* INSTRUCTIONS TO FOLLOW: Write out, word for word, every line in the data below from the one containing "- BACKUP_ STORAGE_" to the one containing "- REENTRY_MODE |", both of them included.

"""

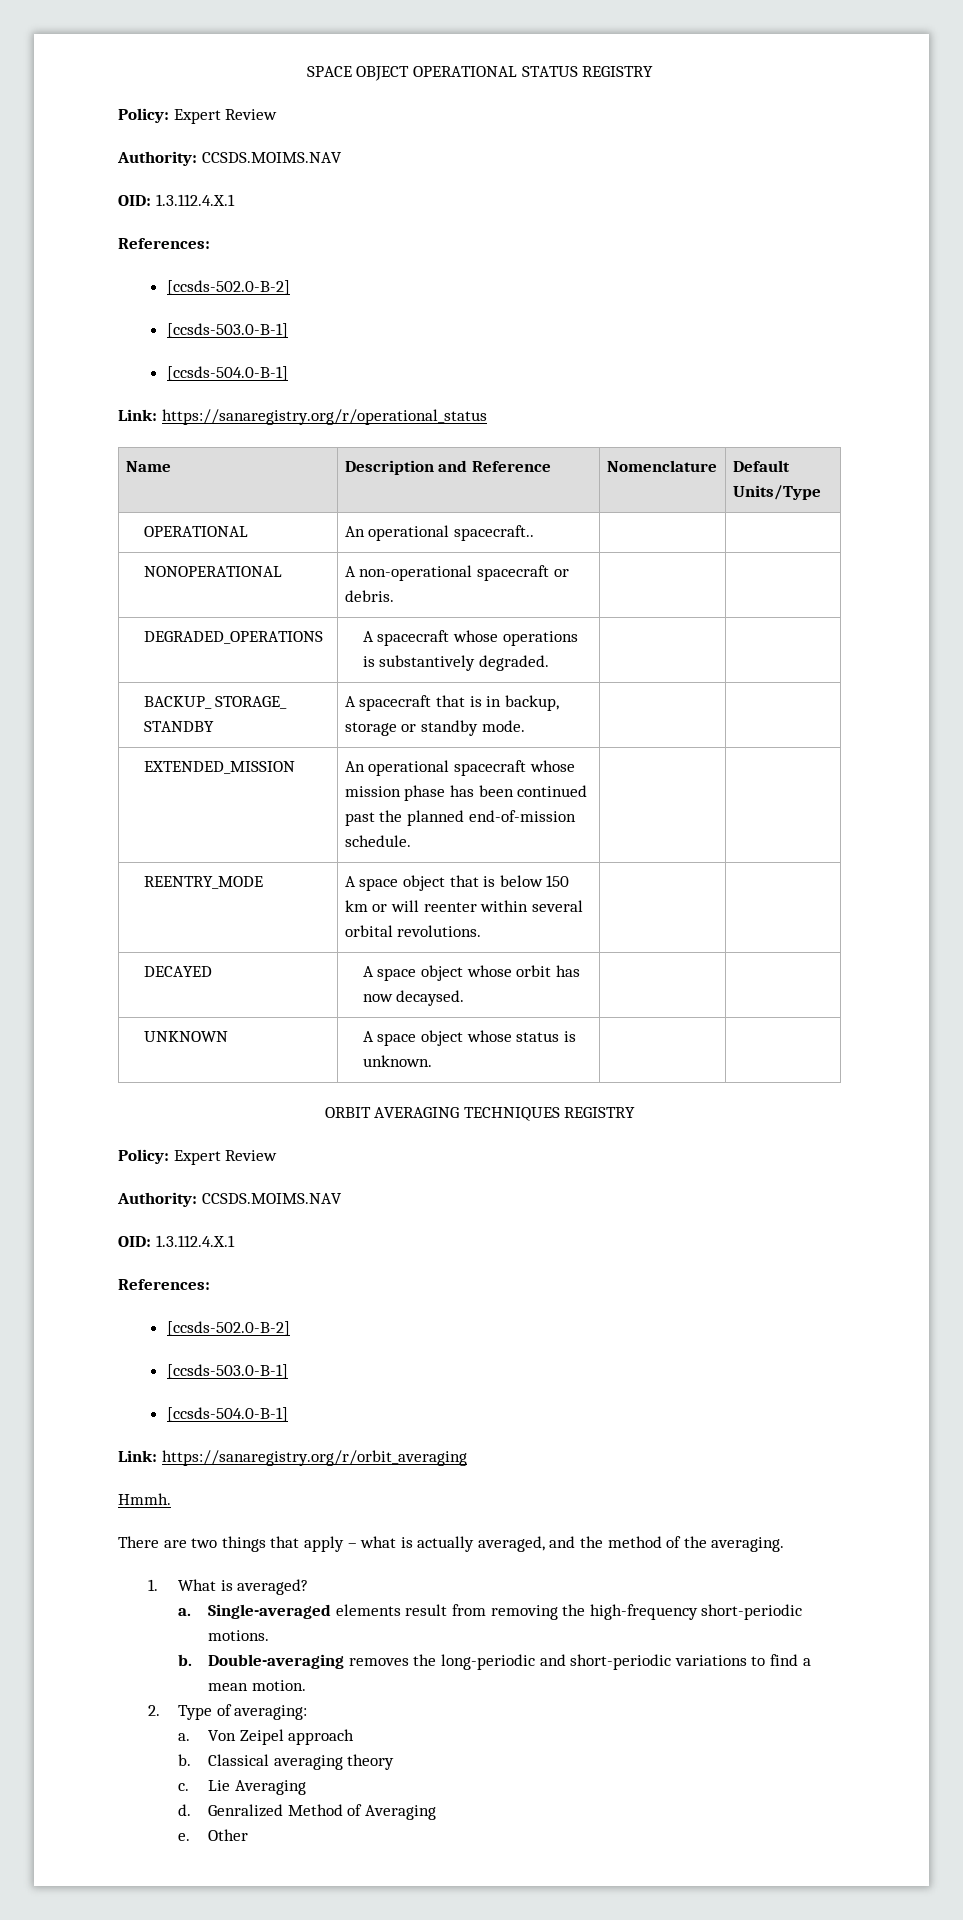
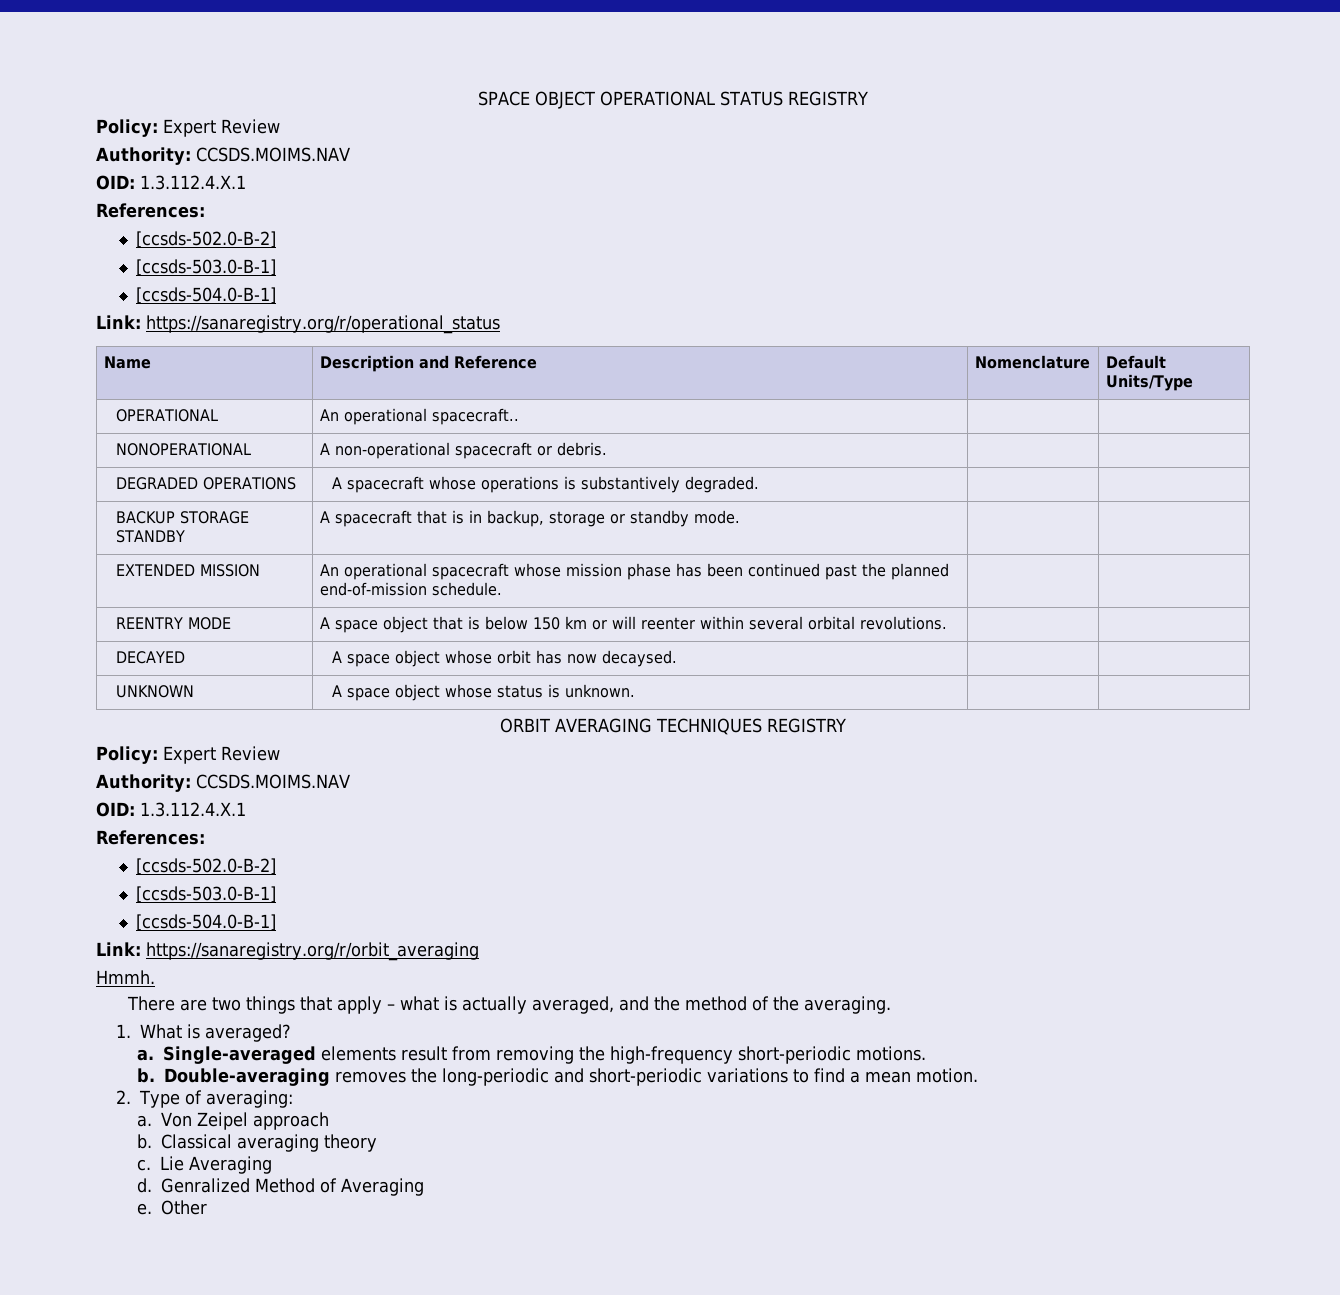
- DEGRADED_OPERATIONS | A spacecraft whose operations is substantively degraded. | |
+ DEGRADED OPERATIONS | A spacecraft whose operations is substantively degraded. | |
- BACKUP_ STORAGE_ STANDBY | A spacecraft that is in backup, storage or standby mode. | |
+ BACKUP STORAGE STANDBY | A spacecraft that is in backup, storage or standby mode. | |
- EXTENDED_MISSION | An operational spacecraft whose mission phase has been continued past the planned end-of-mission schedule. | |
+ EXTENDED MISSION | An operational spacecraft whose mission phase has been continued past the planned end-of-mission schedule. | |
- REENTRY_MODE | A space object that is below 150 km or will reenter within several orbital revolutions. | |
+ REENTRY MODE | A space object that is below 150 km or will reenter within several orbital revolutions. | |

"""

* SOLUTION:
- BACKUP_ STORAGE_ STANDBY | A spacecraft that is in backup, storage or standby mode. | |
+ BACKUP STORAGE STANDBY | A spacecraft that is in backup, storage or standby mode. | |
- EXTENDED_MISSION | An operational spacecraft whose mission phase has been continued past the planned end-of-mission schedule. | |
+ EXTENDED MISSION | An operational spacecraft whose mission phase has been continued past the planned end-of-mission schedule. | |
- REENTRY_MODE | A space object that is below 150 km or will reenter within several orbital revolutions. | |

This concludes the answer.